Helpful Hints on Saving Time

Part 1

The Principles

For all of my adult life, I have had a keen desire to save time.  This interest began and has been maintained because of several key principles in the Word of God.  I’d like to share these Biblical principles with you.  After this, in our second article, I’ll offer a number of suggestions that I have found particularly helpful.

1. Our life is extremely brief compared to the vastness of eternity. 

Oh, the vastness of eternity!  It is time without end!  After living for a hundred thousand million billion trillion years, eternity will just be beginning!  All people will one day be given either eternal life and eternal joy—or eternal destruction and eternal fire (Matt. 25:41, 46).  We try to grasp the truth of eternity but it eludes us.  We mortals just cannot fathom endless existence!

Scripture often refers to the eternity of God.  For instance, Paul refers to the Lord as “the eternal God” (Romans 16:26).  The psalmist writes, “Before the mountains were born or You gave birth to the earth and the world, even from everlasting to everlasting, You are God” (90:2).  In contrast, “the days of our life, they contain seventy years, or if due to strength, eighty years, yet their pride is but labor and sorrow; for soon it is gone and we fly away” (v. 10).  Our days are numbered and we will soon die.  How vital it is to use every moment of this fleeting life for the glory of God!  How imperative to use the few moments of our life in a way that will count for eternity!  What we do now will be reflected in the life to come!

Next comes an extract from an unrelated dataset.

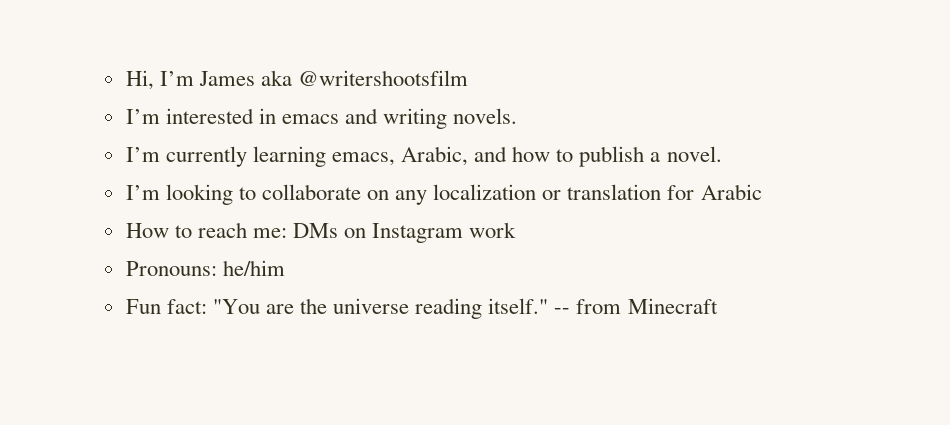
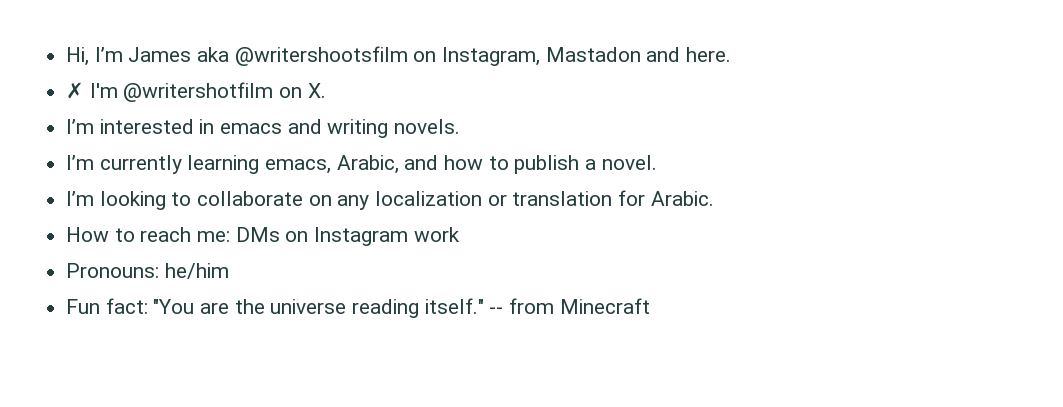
- Hi, I’m James aka @writershootsfilm
+ Hi, I’m James aka @writershootsfilm on Instagram, Mastadon and here.
+ ✗ I'm @writershotfilm on X.
- I’m looking to collaborate on any localization or translation for Arabic
+ I’m looking to collaborate on any localization or translation for Arabic.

2. The only things that really matter, in light of eternity, are spiritual and eternal in nature and honor our Creator. 

I’ve always appreciated the little saying: “Only one life, it will soon be past/Only what’s done for Christ will last!”  Only one life!  This one life will soon be done!  Only what we do for the Lord will stand the test of time.  Jim Elliot wrote, “He is no fool who gives what he cannot keep to gain what he cannot lose!”  We give our time, our energy, our talents, our possessions, our all—that we may one day receive eternal life that will never end!  The fool is the one who uses his momentary life for momentary selfish pursuits that will soon come to an end.

3. If we follow the example of the Lord Jesus, we will see the importance of our use of irreplaceable time. 

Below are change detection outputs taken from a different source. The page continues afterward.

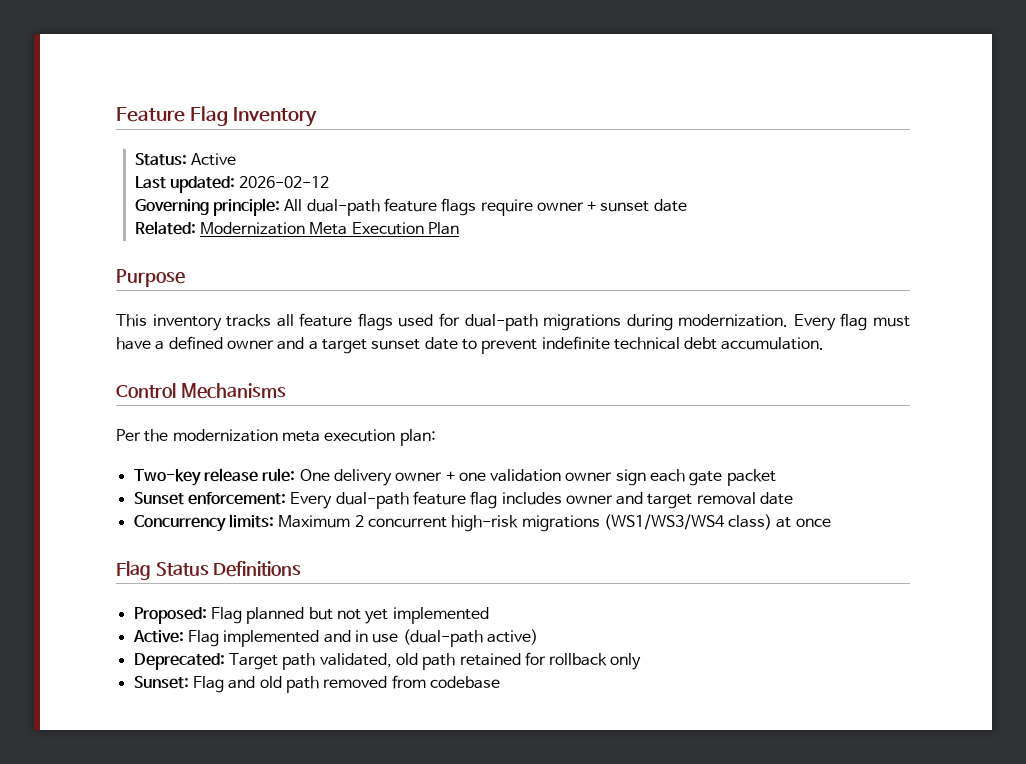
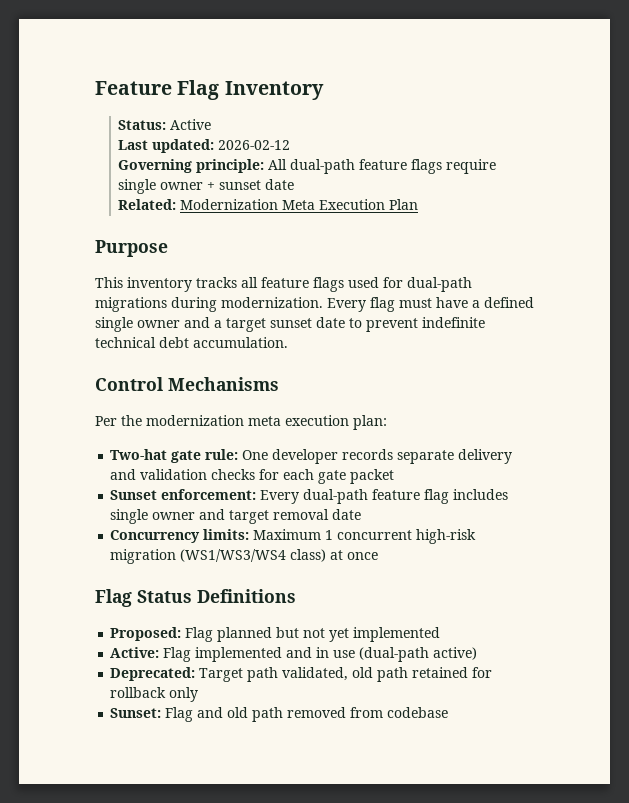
- Governing principle: All dual-path feature flags require owner + sunset date
+ Governing principle: All dual-path feature flags require single owner + sunset date
- Every flag must have a defined owner and a target sunset date to prevent indefinite technical debt accumulation.
+ Every flag must have a defined single owner and a target sunset date to prevent indefinite technical debt accumulation.
- Two-key release rule: One delivery owner + one validation owner sign each gate packet
+ Two-hat gate rule: One developer records separate delivery and validation checks for each gate packet
- Sunset enforcement: Every dual-path feature flag includes owner and target removal date
+ Sunset enforcement: Every dual-path feature flag includes single owner and target removal date
- Concurrency limits: Maximum 2 concurrent high-risk migrations (WS1/WS3/WS4 class) at once
+ Concurrency limits: Maximum 1 concurrent high-risk migration (WS1/WS3/WS4 class) at once

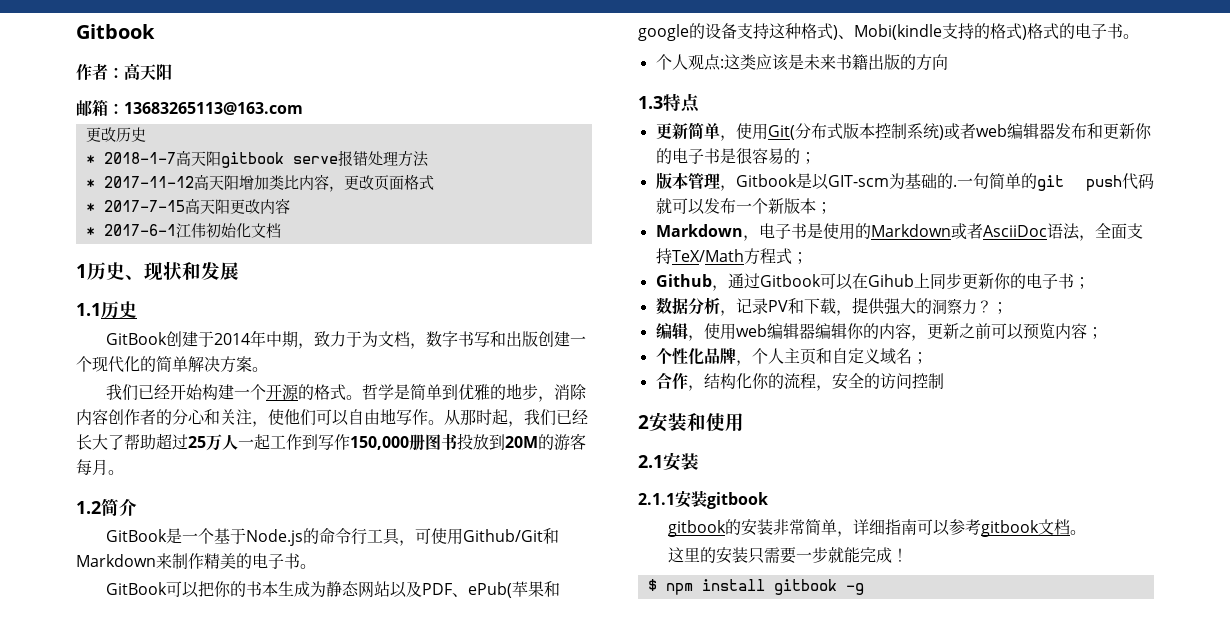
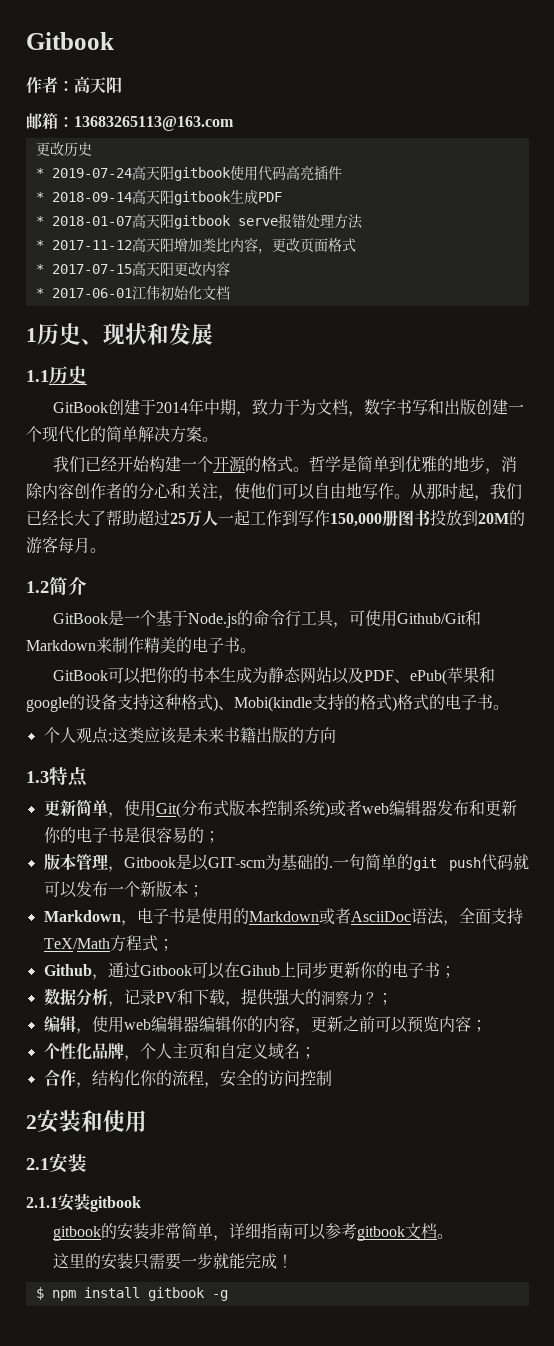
- * 2018-1-7高天阳gitbook serve报错处理方法
+ * 2019-07-24高天阳gitbook使用代码高亮插件
+ * 2018-09-14高天阳gitbook生成PDF
+ * 2018-01-07高天阳gitbook serve报错处理方法
- * 2017-7-15高天阳更改内容
+ * 2017-07-15高天阳更改内容
- * 2017-6-1江伟初始化文档
+ * 2017-06-01江伟初始化文档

Jesus realized that His earthly life would be brief (a mere 33 years), thus He determined to make the best possible use of the limited time He had.  He said to His disciples, “We must work the works of Him who sent Me as long as it is day; night is coming when no one can work” (John 9:4).  Just as a farmer has only the daylight to harvest his crops, so the Lord had a short time to reap His harvest.  At another occasion, Jesus declared, “Do you not say, ‘There are yet four months, and then comes the harvest’?  Behold, I say to you, lift up your eyes and look on the fields, that they are white for harvest” (John 4:35).  Today is the harvest time!  Today is the time to reap!  We must not delay to accomplish what we want to on this earth!

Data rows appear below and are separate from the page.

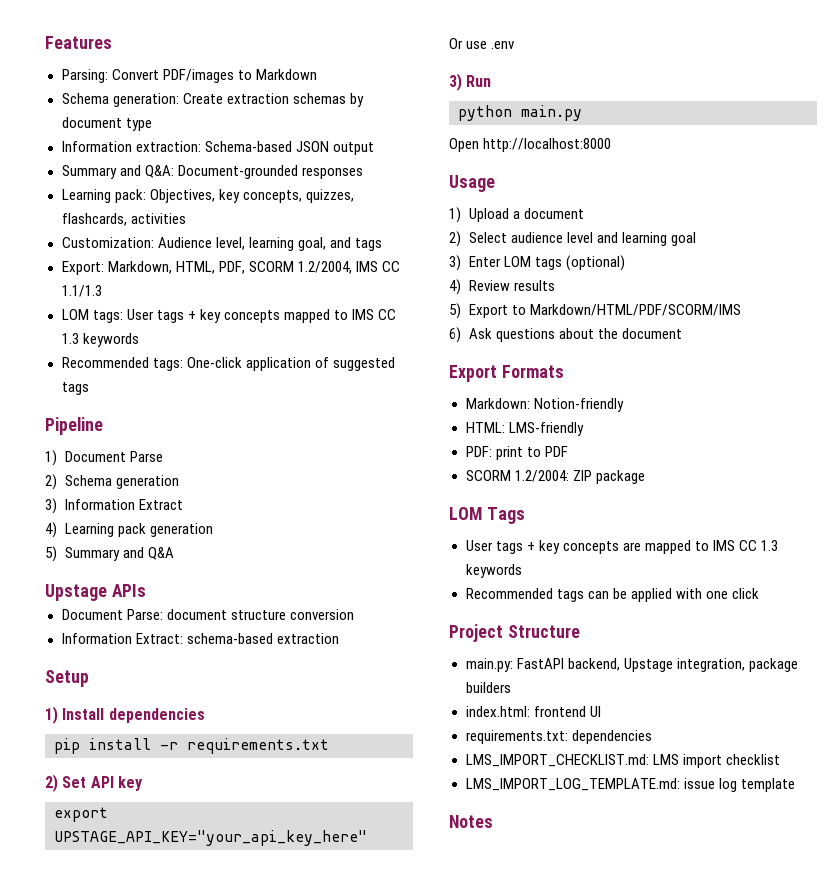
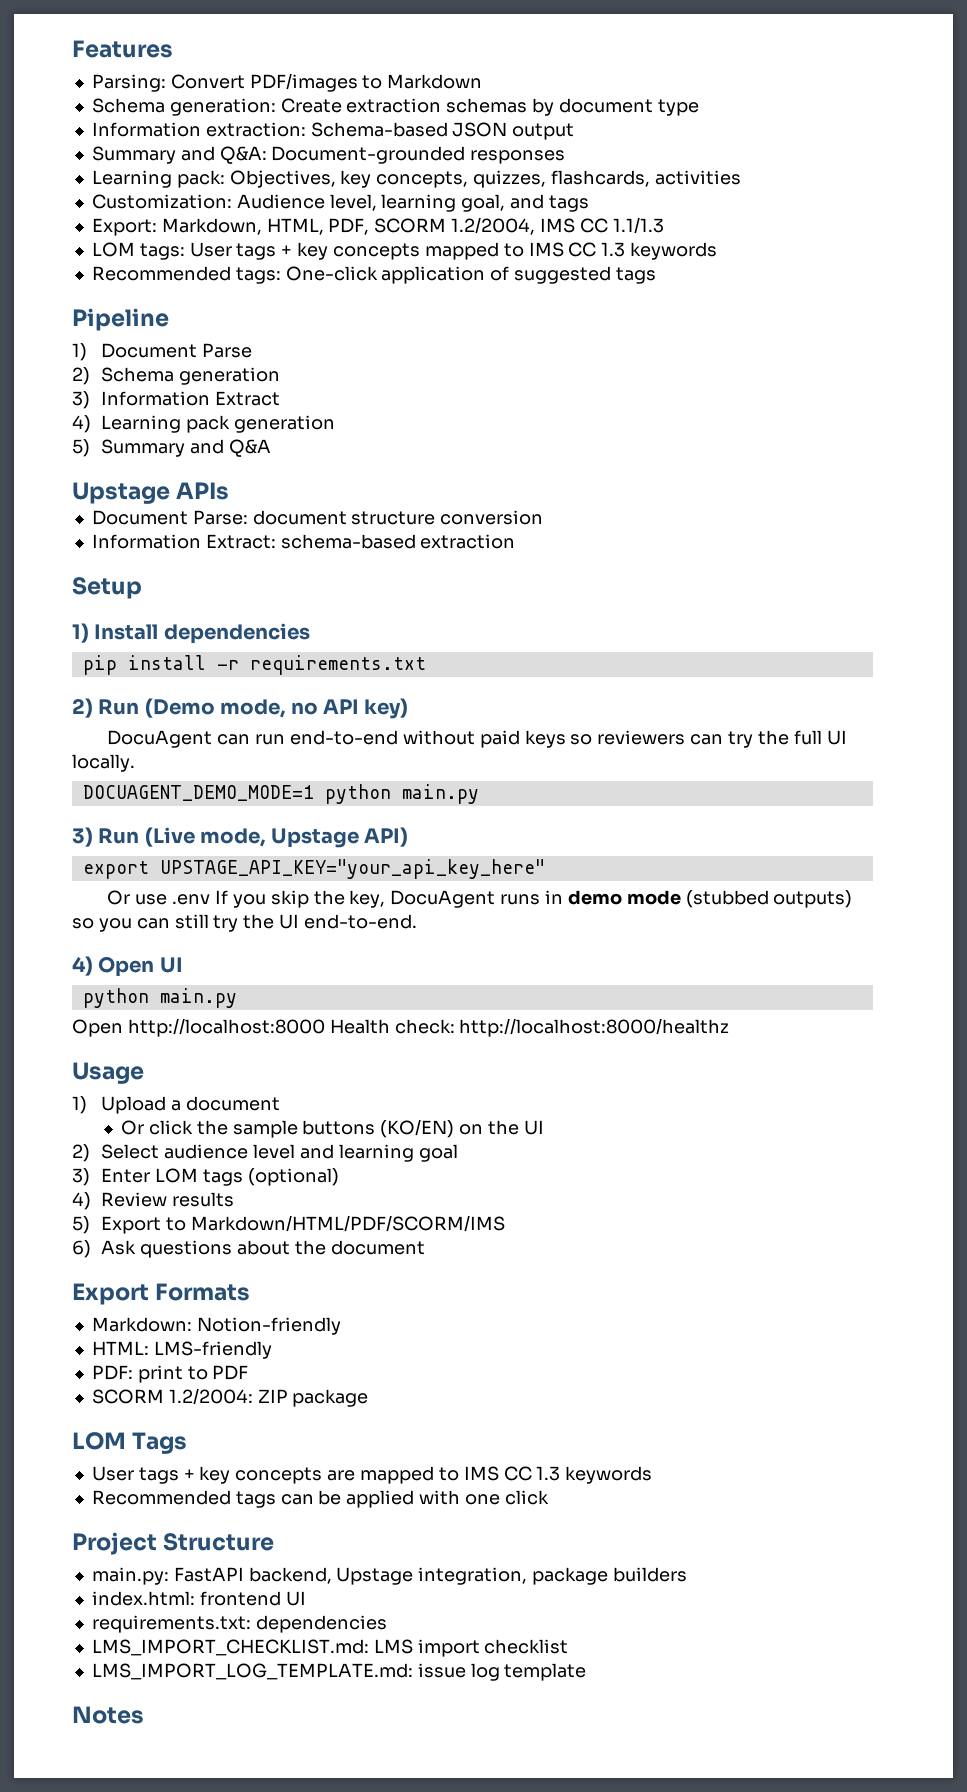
- 2) Set API key
+ 2) Run (Demo mode, no API key)
+ DocuAgent can run end-to-end without paid keys so reviewers can try the full UI locally.
+ DOCUAGENT_DEMO_MODE=1 python main.py
+ 3) Run (Live mode, Upstage API)
- Or use .env
- 3) Run
+ Or use .env If you skip the key, DocuAgent runs in demo mode (stubbed outputs) so you can still try the UI end-to-end.
+ 4) Open UI
- Open http://localhost:8000
+ Open http://localhost:8000 Health check: http://localhost:8000/healthz
+ Or click the sample buttons (KO/EN) on the UI

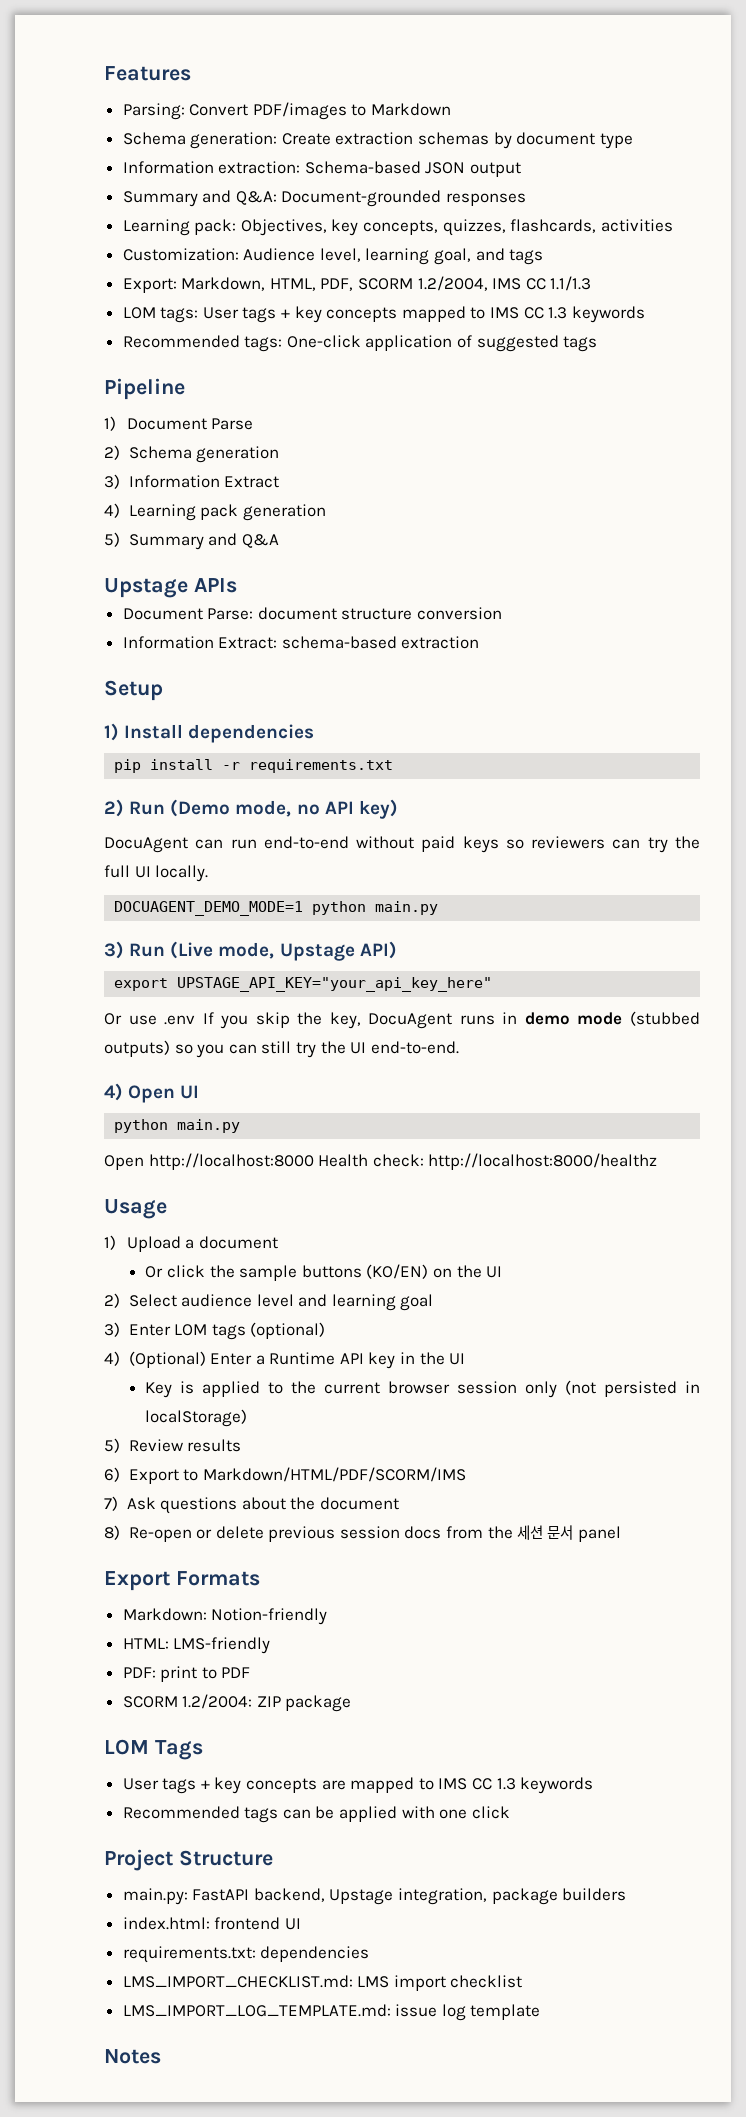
- 4) Review results
+ 4) (Optional) Enter a Runtime API key in the UI
+ Key is applied to the current browser session only (not persisted in localStorage)
+ 5) Review results
- 5) Export to Markdown/HTML/PDF/SCORM/IMS
+ 6) Export to Markdown/HTML/PDF/SCORM/IMS
- 6) Ask questions about the document
+ 7) Ask questions about the document
+ 8) Re-open or delete previous session docs from the 세션 문서 panel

One time Christ’s disciples said to Him, “Everyone is looking for You.”  He replied, “Let us go somewhere else to the towns nearby, so that I may preach there also; for that is what I came for” (Mark 1:36-38).  Our Lord knew when to delay but He also knew when to press on to other necessary tasks and duties—for He knew that His time was short.  Our time is also short and we need to use it well!

4. We must continually redeem our time on earth for the Lord. 

Our time is irreplaceable.  Paul wrote, “Be careful how you walk, not as unwise men but as wise, making the most of your time, because the days are evil” (Eph. 5:15-16).  This could be translated, “redeeming the time” or “buying up the opportunity” to use the present time for God.  The apostle says that the days are evil.  Today, we also are living in an evil age, in an evil world, controlled by the evil one (1 John 5:19).  How crucial it is that we use every available moment on earth for the Lord!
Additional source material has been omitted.